Search code examples
gremlinamazon-neptune

Gremlin Neptune query similar users based on common ratings count


From the following graph in the Tickerpop recipes:

  g.addV("user").property("name", "alice").as("u1").
  addV("user").property("name", "jen").as("u2").
  addV("user").property("name", "dave").as("u3").
  addV("movie").property("name", "the wild bunch").as("m1").
  addV("movie").property("name", "young guns").as("m2").
  addV("movie").property("name", "unforgiven").as("m3").
  addE("friend").from("u1").to("u2").
  addE("friend").from("u1").to("u3").
  addE("like").from("u2").to("m1").
  addE("like").from("u2").to("m2").
  addE("like").from("u3").to("m2").
  addE("like").from("u3").to("m3")

How can i query friends of a specific user in descending order of how many common movies they have liked? Thanks


Solution

  • I added some more edges to the graph to make the results more interesting.

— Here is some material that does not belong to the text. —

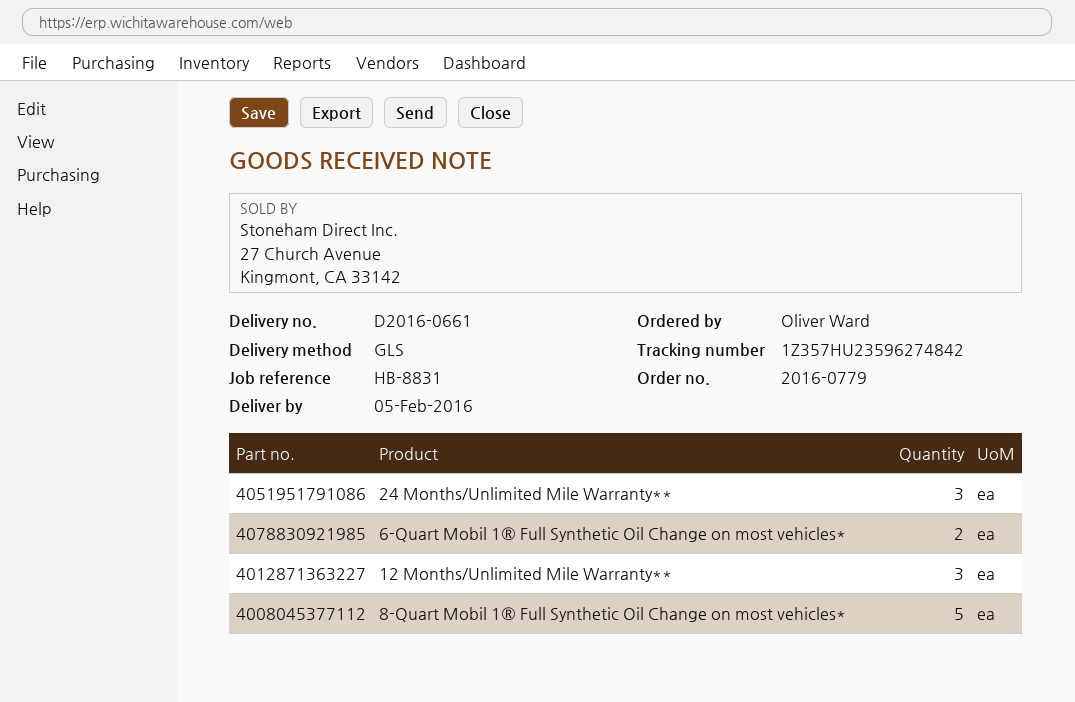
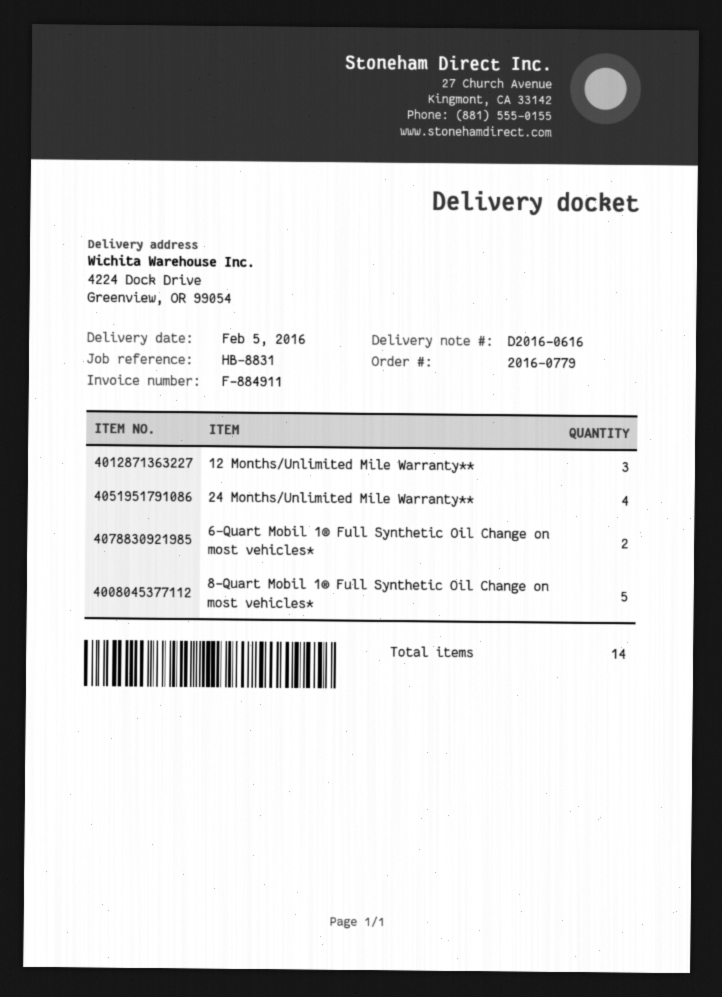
delivery note number: D2016-0661 -> D2016-0616
24 Months/Unlimited Mile Warranty**: 3 -> 4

      g.addV("user").property("name", "alice").as("u1").
      addV("user").property("name", "jen").as("u2").
      addV("user").property("name", "dave").as("u3").
      addV("movie").property("name", "the wild bunch").as("m1").
      addV("movie").property("name", "young guns").as("m2").
      addV("movie").property("name", "unforgiven").as("m3").
      addE("friend").from("u1").to("u2").
      addE("friend").from("u1").to("u3").
      addE("friend").from("u2").to("u3").
      addE("friend").from("u2").to("u1").
      addE("like").from("u2").to("m1").
      addE("like").from("u2").to("m2").
      addE("like").from("u3").to("m2").
      addE("like").from("u3").to("m3").
      addE("like").from("u1").to("m1").
      addE("like").from("u1").to("m2")  
    

    We can then, for example, find Jen and collect the movies Jen likes and then find Jen's friends and count the number of movies they each like in common.

    gremlin> g.V().
    ......1>   has('name','jen').as('jen').
    ......2>   sideEffect(out('like').store('movies')).
    ......3>   out('friend').
    ......4>   group().
    ......5>     by("name").
    ......6>     by(out('like').where(within('movies')).count())    
    
    
    ==>[dave:1,alice:2]    
    

    You could also go one step further and order the results in either ascending or descending order.

    gremlin> g.V().
    ......1>   has('name','jen').as('jen').
    ......2>   sideEffect(out('like').store('movies')).
    ......3>   out('friend').
    ......4>   group().
    ......5>     by("name").
    ......6>     by(out('like').where(within('movies')).count()).
    ......7>     order(local).
    ......8>       by(values,desc)  
    
    ==>[alice:2,dave:1]     
    

    UPDATED to add an example where other information is part of the result.

    gremlin> g.V().
    ......1>   has('name','jen').as('jen').
    ......2>   sideEffect(out('like').store('movies')).
    ......3>   out('friend').
    ......4>   group().
    ......5>     by(valueMap(true)).
    ......6>     by(out('like').where(within('movies')).count()).
    ......7>     order(local).
    ......8>     by(values,asc)    
    
    ==>[[id:61353,label:user,name:[dave]]:1,[id:61349,label:user,name:[alice]]:2] 
    

    To omit the counts from the result

    gremlin> g.V().
    ......1>   has('name','jen').as('jen').
    ......2>   sideEffect(out('like').store('movies')).
    ......3>   out('friend').
    ......4>   group().
    ......5>     by(valueMap(true)).
    ......6>     by(out('like').where(within('movies')).count()).
    ......7>     order(local).
    ......8>     by(values,asc).
    ......9>   select(keys)  
    
    ==>[[id:61353,label:user,name:[dave]],[id:61349,label:user,name:[alice]]]